The Supply Math: 43 Million Extra Barrels in 30 Days

If Kuwait reaches 2 million barrels per day from its May low of 573,000, the additional daily rate is roughly 1.43 million barrels. Sustained across 30 days, that adds approximately 42.9 million barrels to global supply from Kuwait alone. At Brent's June 19 close of $80.58 per barrel, those incremental volumes carry a gross production value of roughly $3.5 billion per month. Kuwait is one of 12 OPEC producers; the broader regional picture is significantly larger.

Gulf News estimated 13 million barrels per day of total Middle East shut-in production awaits a return to markets, contingent on sustained Hormuz normalization. That figure dwarfs the output of every North Sea and US shale producer combined. Even a partial simultaneous release of those volumes would exert sustained downward pressure on Brent beyond what Friday's price already reflects.

Friday Transit Count Drops to Zero

Tanker traffic through the Strait of Hormuz reached 18 to 20 transits on Thursday, the highest level since June 2, according to Kpler data cited by CNBC. Friday brought a sharp reversal: zero outbound tankers were observed transiting the strait, per OilPrice.com. A 60-day diplomatic window established under a US-Iran memorandum of understanding keeps the strait formally open, but the MOU's scheduled negotiation session in Switzerland did not begin before collapsing Friday.

Jotaro Tamura, chief executive of Mitsui OSK Lines, the world's largest tanker operator, said it is "reasonable to assume that it may take at least a couple of weeks, or if not a month," before major traffic returns. With Kuwait's July crude tender already in the market, buyers face real uncertainty over whether cargoes can be lifted on schedule. Shipping insurance premiums, which spiked to record levels during the conflict, remain elevated despite the MOU.
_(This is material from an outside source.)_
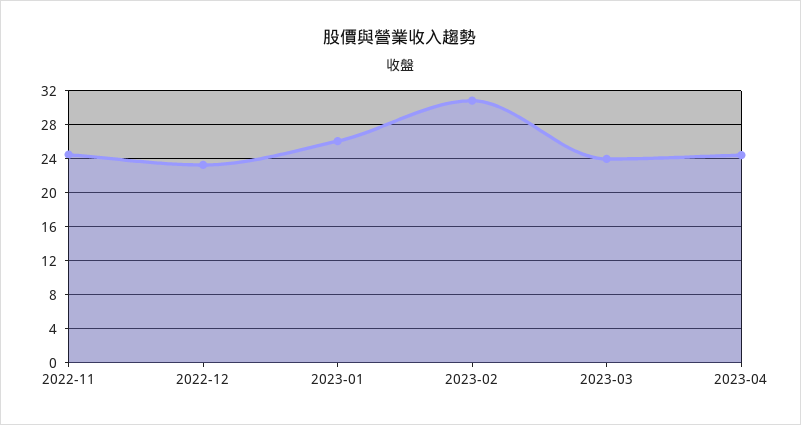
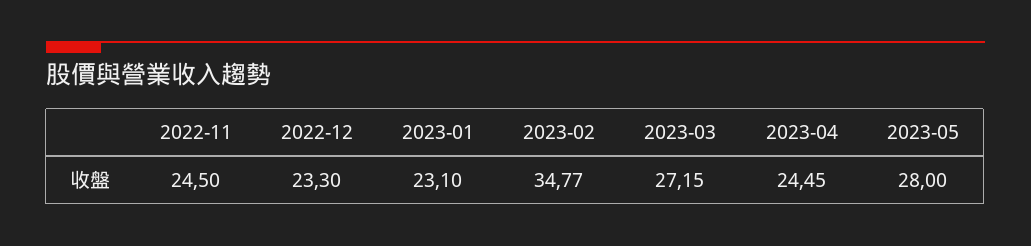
2023-01: 26 -> 23.1
2023-02: 31 -> 34.77
2023-03: 24 -> 27.15
2023-05: none -> 28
Brent: Priced for Reopening, Not for Risk

Brent crude closed at $80.58 per barrel on Friday, June 19, 2026, per ICE Futures Europe data compiled by TradingEconomics, up 0.92 percent from Thursday's close of $79.85. The price has fallen roughly 23 percent in the past month, from approximately $105 per barrel in mid-May, as markets priced in an expected resumption of Hormuz flows. At its crisis peak, dated Brent benchmarks exceeded $140 per barrel, per CNBC, the highest since 2008. Friday's zero-transit reading is a reminder that the 23-percent decline prices a scenario that has not yet fully materialized.

Sources and methodology

Oil Authority synthesis: KPC subsidiary structure mapping (KOC, KNPC, KUFPEC) not reported in source wires; derived calculation of incremental Kuwait production value ($3.5 billion per month at $80.58 per barrel) cross-referenced with Gulf News regional 13 million bpd shut-in estimate.